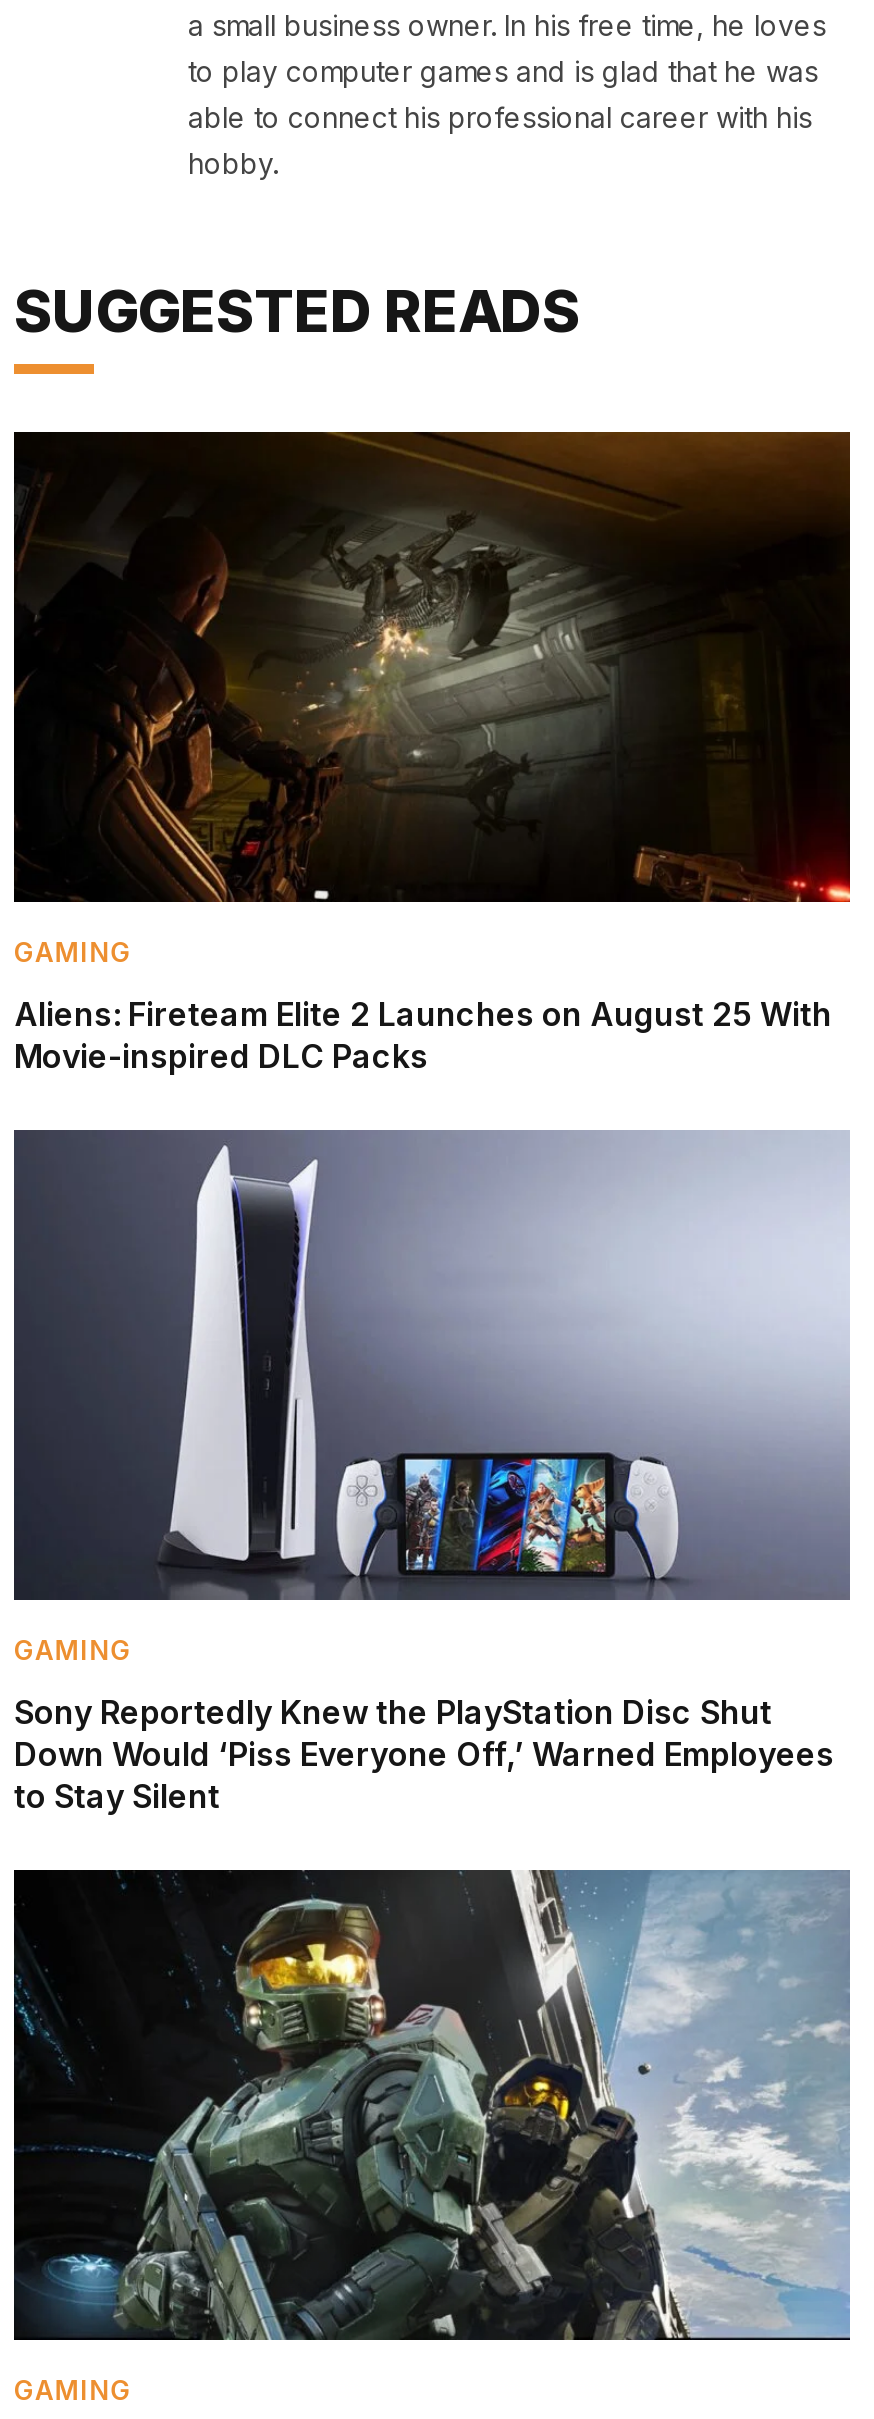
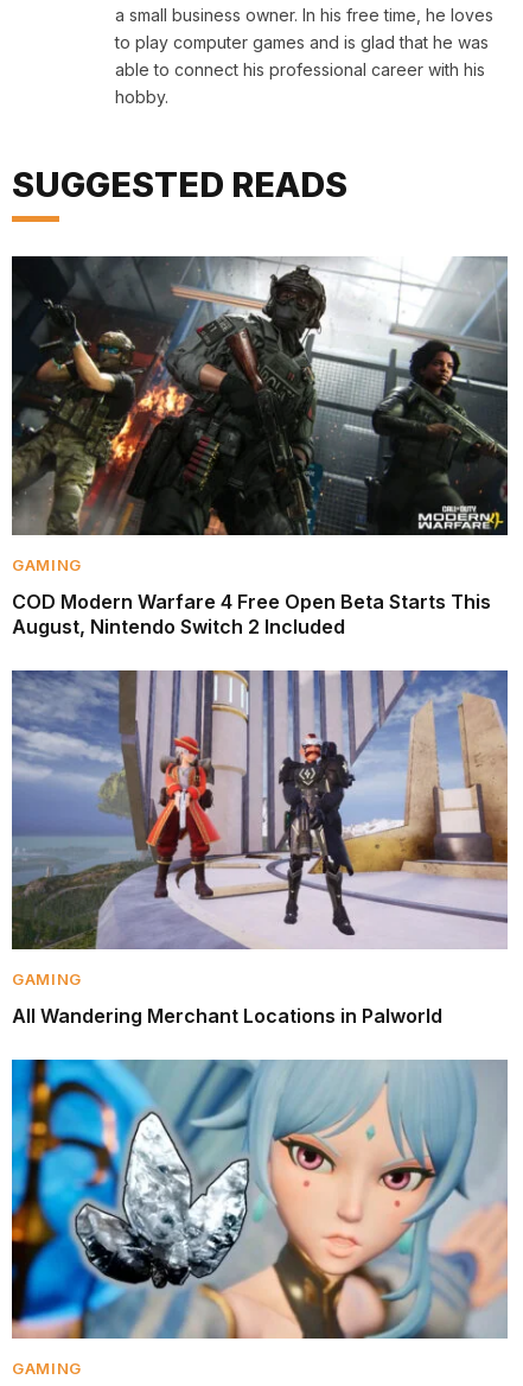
[12,430,852,904] [image] -> [11,255,509,536] [image]
[14,994,832,1076] Aliens: Fireteam Elite 2 Launches on August 25 With | Movie-inspired DLC Packs -> [12,590,491,638] COD Modern Warfare 4 Free Open Beta Starts This | August, Nintendo Switch 2 Included
[12,1130,850,1602] [image] -> [11,670,509,949] [image]
[14,1692,834,1816] Sony Reportedly Knew the PlayStation Disc Shut | Down Would ‘Piss Everyone Off,’ Warned Employees | to Stay Silent -> [12,1004,442,1028] All Wandering Merchant Locations in Palworld
[12,1868,850,2342] [image] -> [11,1062,508,1340] [image]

···

#### Your instructions
Your answer should be the lines from the one containing "[14,994,832,1076] Aliens: Fireteam" to the end of the entries above, restated exactly and alone.

#### Solution to the problem
[14,994,832,1076] Aliens: Fireteam Elite 2 Launches on August 25 With | Movie-inspired DLC Packs -> [12,590,491,638] COD Modern Warfare 4 Free Open Beta Starts This | August, Nintendo Switch 2 Included
[12,1130,850,1602] [image] -> [11,670,509,949] [image]
[14,1692,834,1816] Sony Reportedly Knew the PlayStation Disc Shut | Down Would ‘Piss Everyone Off,’ Warned Employees | to Stay Silent -> [12,1004,442,1028] All Wandering Merchant Locations in Palworld
[12,1868,850,2342] [image] -> [11,1062,508,1340] [image]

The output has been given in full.